If you need to create a topic to monitor, you can use these statements to create and start a topic, and create a subscriber:

declare
subscriber sys.aq$_agent;
begin
-- create the topic
dbms_aqadm.create_transactional_event_queue(
queue_name => 'my_topic',
multiple_consumers => true -- true makes a pub/sub topic
);

-- start the topic
dbms_aqadm.start_queue(
queue_name => 'my_topic'
);

-- create a subscriber
dbms_aqadm.add_subscriber(
queue_name => 'my_teq',
subscriber => sys.aq$_agent(
'my_subscriber', -- the subscriber name
null, -- address, only used for notifications
0 -- protocol
),
rule => 'correlation = ''my_subscriber'''
);
end;

You can produce a message with these commands:

declare
enqueue_options dbms_aq.enqueue_options_t;
message_properties dbms_aq.message_properties_t;
message_handle raw(16);
message SYS.AQ$_JMS_TEXT_MESSAGE;
begin
-- create the message payload
message := SYS.AQ$_JMS_TEXT_MESSAGE.construct;
message.set_text('{"orderid": 12345, "username": "Jessica Smith"}');

-- set the consumer name
message_properties.correlation := 'my_subscriber';

-- enqueue the message
dbms_aq.enqueue(
queue_name => 'my_topic',
enqueue_options => enqueue_options,
message_properties => message_properties,
payload => message,
msgid => message_handle);

-- commit the transaction
commit;
end;

How to create some traffic with Java (Spring Boot)

A simple load generator is provided in this directory which you can use to create some traffic so you can experiment with the sample dashboard.

To run the sample, first update application.yaml with the correct IP address for your database, then start the application as follows:

mvn spring-boot:run

The application will create ten queues names TOPIC_0 through TOPIC_9 and randomly produce and consume messages on those queues. The example dashboard shown below was monitoring traffic produced using this application.

Metrics definitions

The metrics definitions are provided in this file. You need to provide this file to the exporter, e.g., by adding it to your container image, or creating a Kubernetes config map containing the file and mounting that config map as a volume in your deployment. You also need to set the CUSTOM_METRICS environment variable to the location of this file.
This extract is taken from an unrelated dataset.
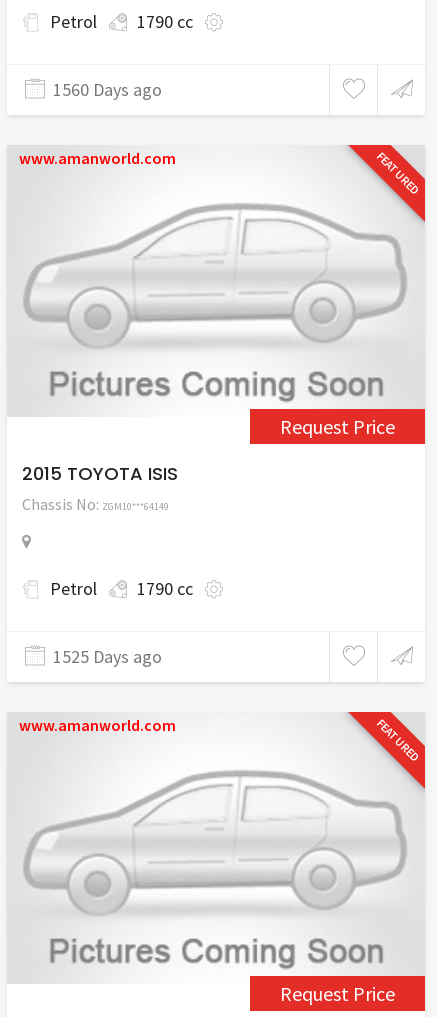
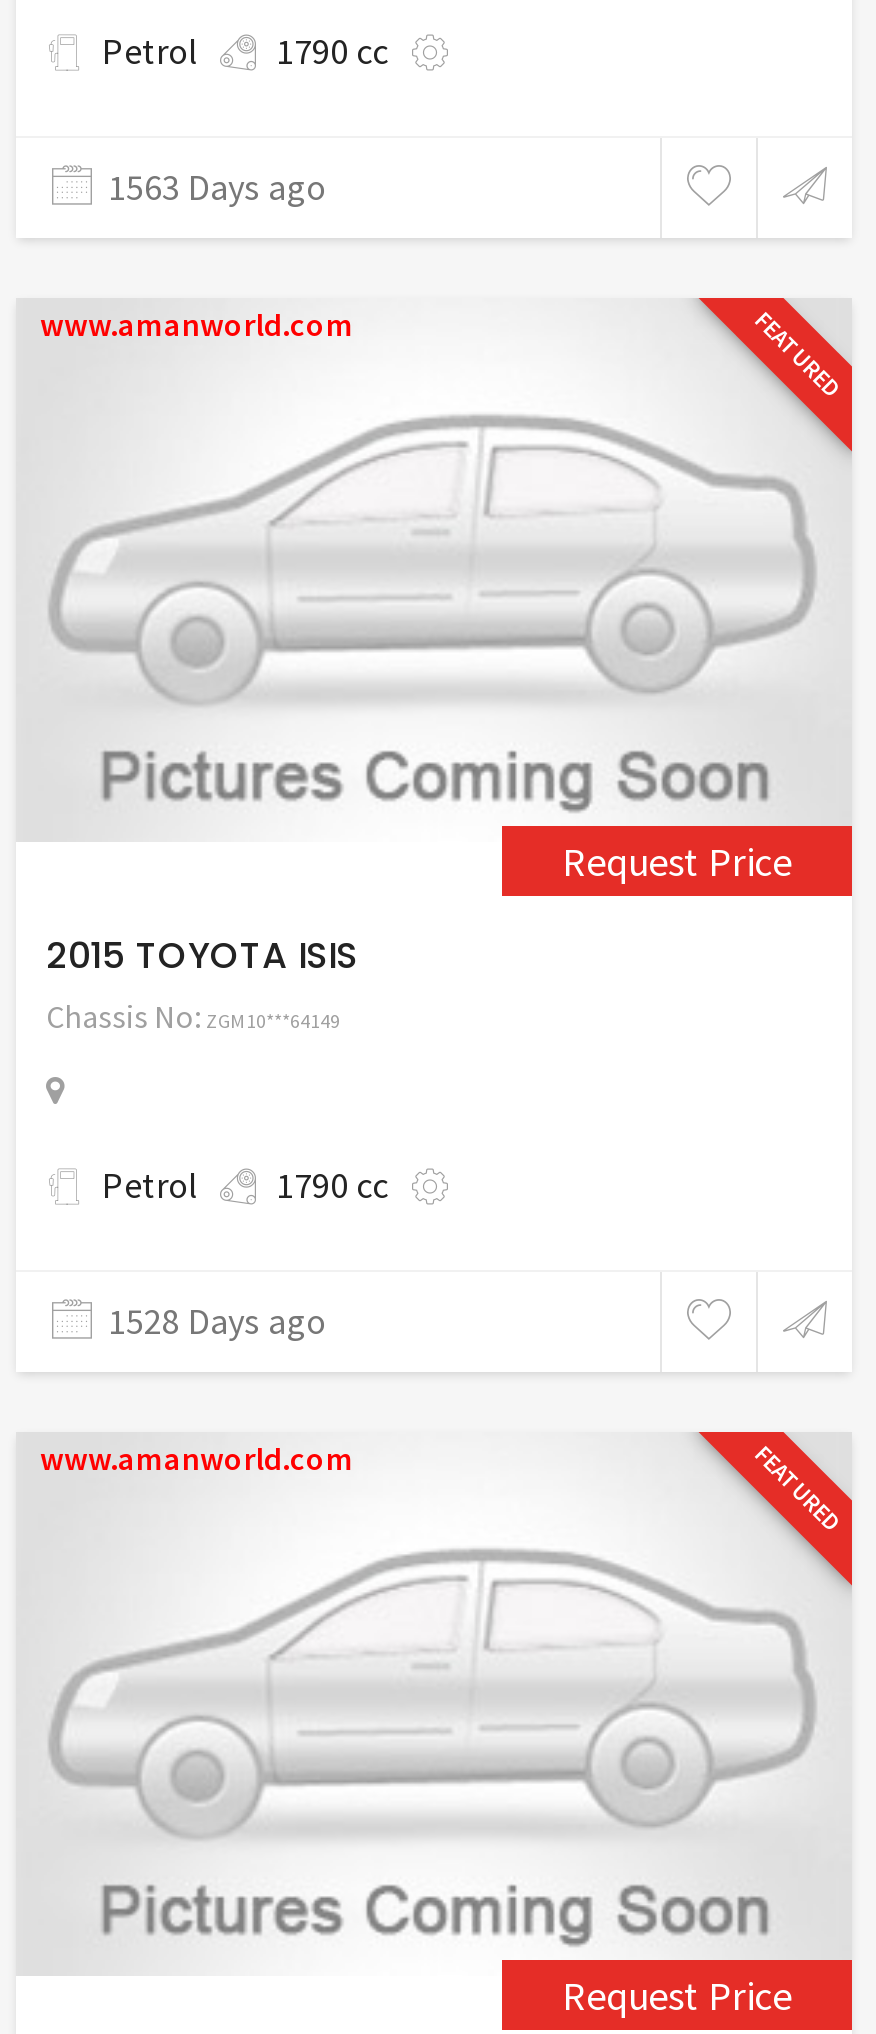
[53,78,162,101] 1560 Days ago -> [108,164,326,210] 1563 Days ago
[53,645,162,668] 1525 Days ago -> [108,1298,326,1344] 1528 Days ago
Additional database permissions

The database user that the exporter uses to connect to the database will also need additional permissions, which can be granted with these statements. This example assumes the exporter connects with the username "exporter":

grant execute on dbms_aq to exporter;
grant execute on dbms_aqadm to exporter;
grant execute on dbms_aqin to exporter;
grant execute on dbms_aqjms_internal to exporter;
grant execute on dbms_teqk to exporter;
grant execute on DBMS_RESOURCE_MANAGER to exporter;
grant select_catalog_role to exporter;
grant select on sys.aq$_queue_shards to exporter;
grant select on user_queue_partition_assignment_table to exporter;

Grafana dashboard

A Grafana dashboard for Transactional Event Queues is provided in this file. This can be imported into your Grafana environment. Choose the Prometheus datasource that is collecting metrics from the exporter.

Note: You may not see any activity on the dashboard unless there are clients producing and consuming messages from topics.